Poster
in
Workshop: Socially Responsible Language Modelling Research (SoLaR)
AutoDAN: Automatic and Interpretable Adversarial Attacks on Large Language Models
Sicheng Zhu · Ruiyi Zhang · Bang An · Gang Wu · Joe Barrow · Zichao Wang · Furong Huang · Ani Nenkova · Tong Sun
Large Language Models (LLMs) exhibit broad utility in diverse applications but remain vulnerable to jailbreak attacks, including hand-crafted and automated adversarial attacks, which can compromise their safety measures. However, recent work suggests that patching LLMs against these attacks is possible: manual jailbreak attacks are human-readable but often limited and public, making them easy to block, while automated adversarial attacks generate gibberish prompts that can be detected using perplexity-based filters.
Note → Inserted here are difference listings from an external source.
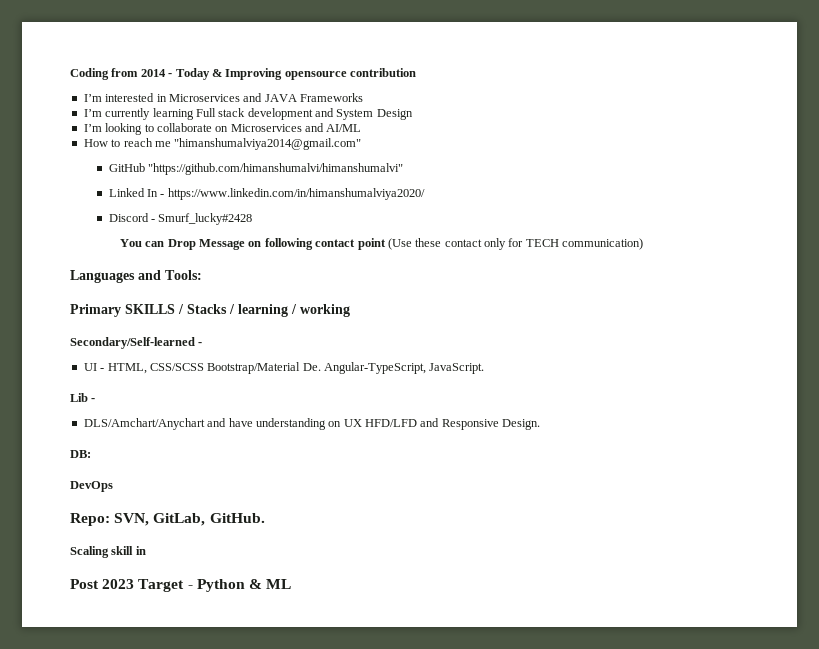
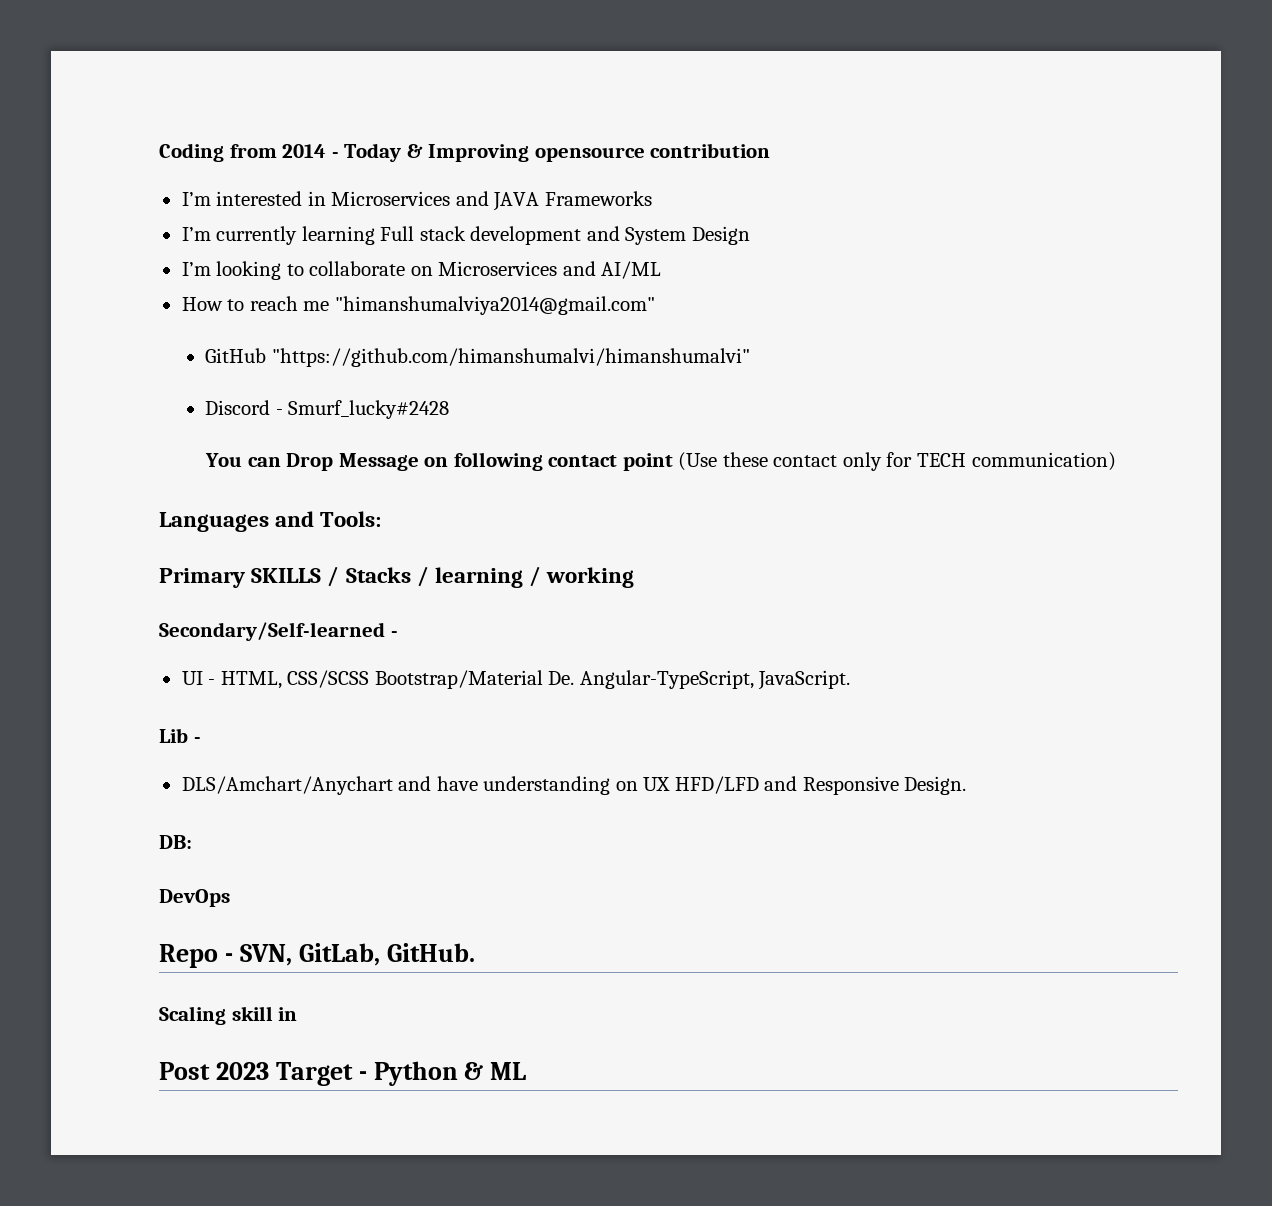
[108,188,425,200] // Linked In - https://www.linkedin.com/in/himanshumalviya2020/ -> (750, 357) none
[70,513,110,526] Repo: -> [159,944,233,968] Repo -

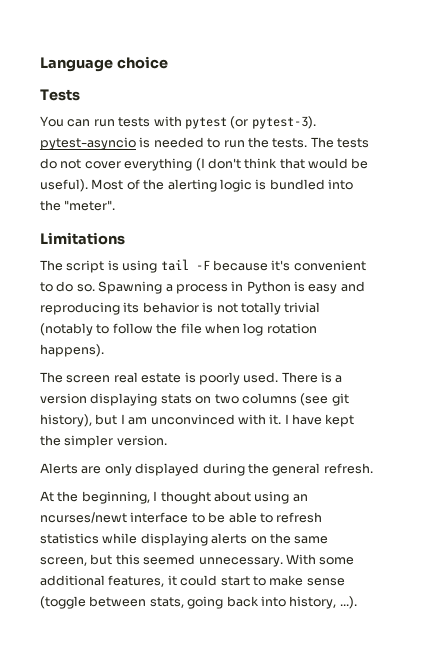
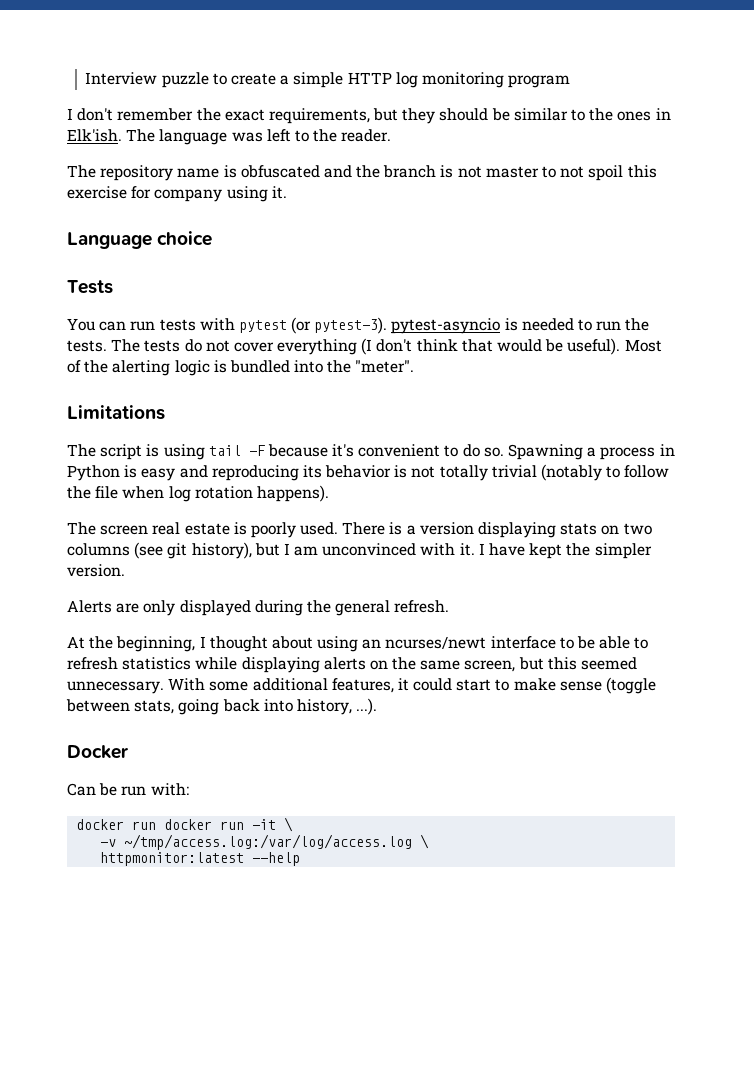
(40, 64) none -> [85,72,571,88] [67,108,671,124] [67,129,392,145] [67,165,657,181] [67,186,287,202] Interview puzzle to create a simple HTTP log monitoring program // I don't remember the exact requirements, but they should be similar to the ones in Elk'ish. The language was left to the reader. // The repository name is obfuscated and the branch is not master to not spoil this exercise for company using it. //
(357, 602) none -> [67,745,128,759] [67,783,189,796] [76,817,294,832] [100,834,430,850] [100,852,301,866] // Docker // Can be run with: // docker run docker run -it \ // -v ~/tmp/access.log:/var/log/access.log \ // httpmonitor:latest --help

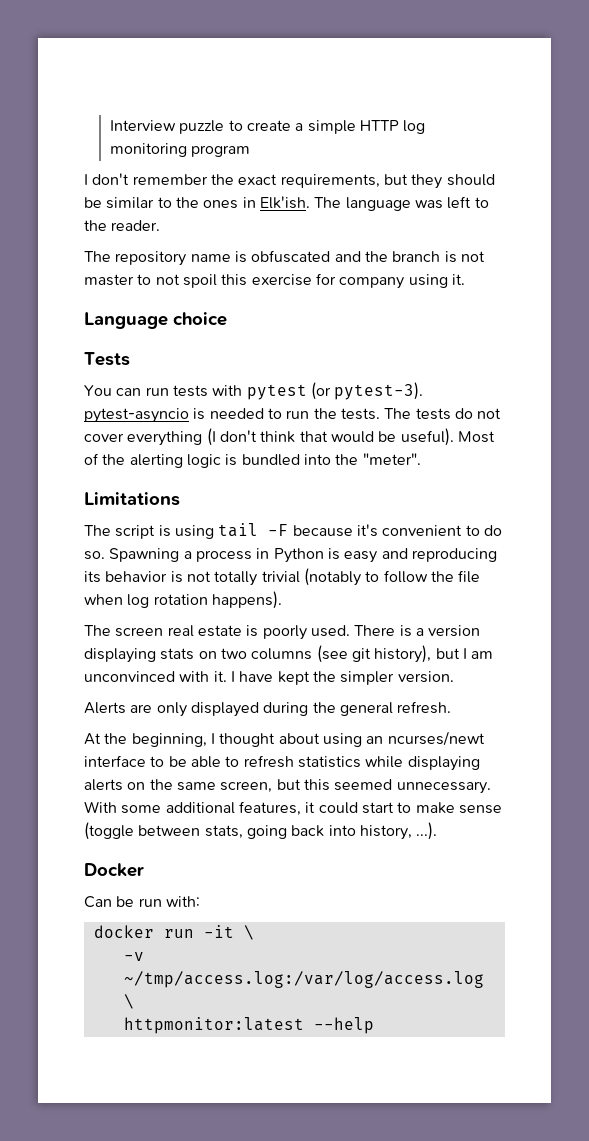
[164,819,245,830] docker run -> (194, 933) none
In this paper, we propose an interpretable adversarial attack, \texttt{AutoDAN}, that combines the strengths of both types of attacks. It automatically generates attack prompts that bypass perplexity-based filters while maintaining a high attack success rate like manual jailbreak attacks. These prompts are interpretable, exhibiting strategies commonly used in manual jailbreak attacks. Moreover, these interpretable prompts transfer better than their non-readable counterparts, especially when using limited data or a single proxy model. Beyond eliciting harmful content, we also customize the objective of \texttt{AutoDAN} to leak system prompts, demonstrating its versatility. Our work underscores the seemingly intrinsic vulnerability of LLMs to interpretable adversarial attacks.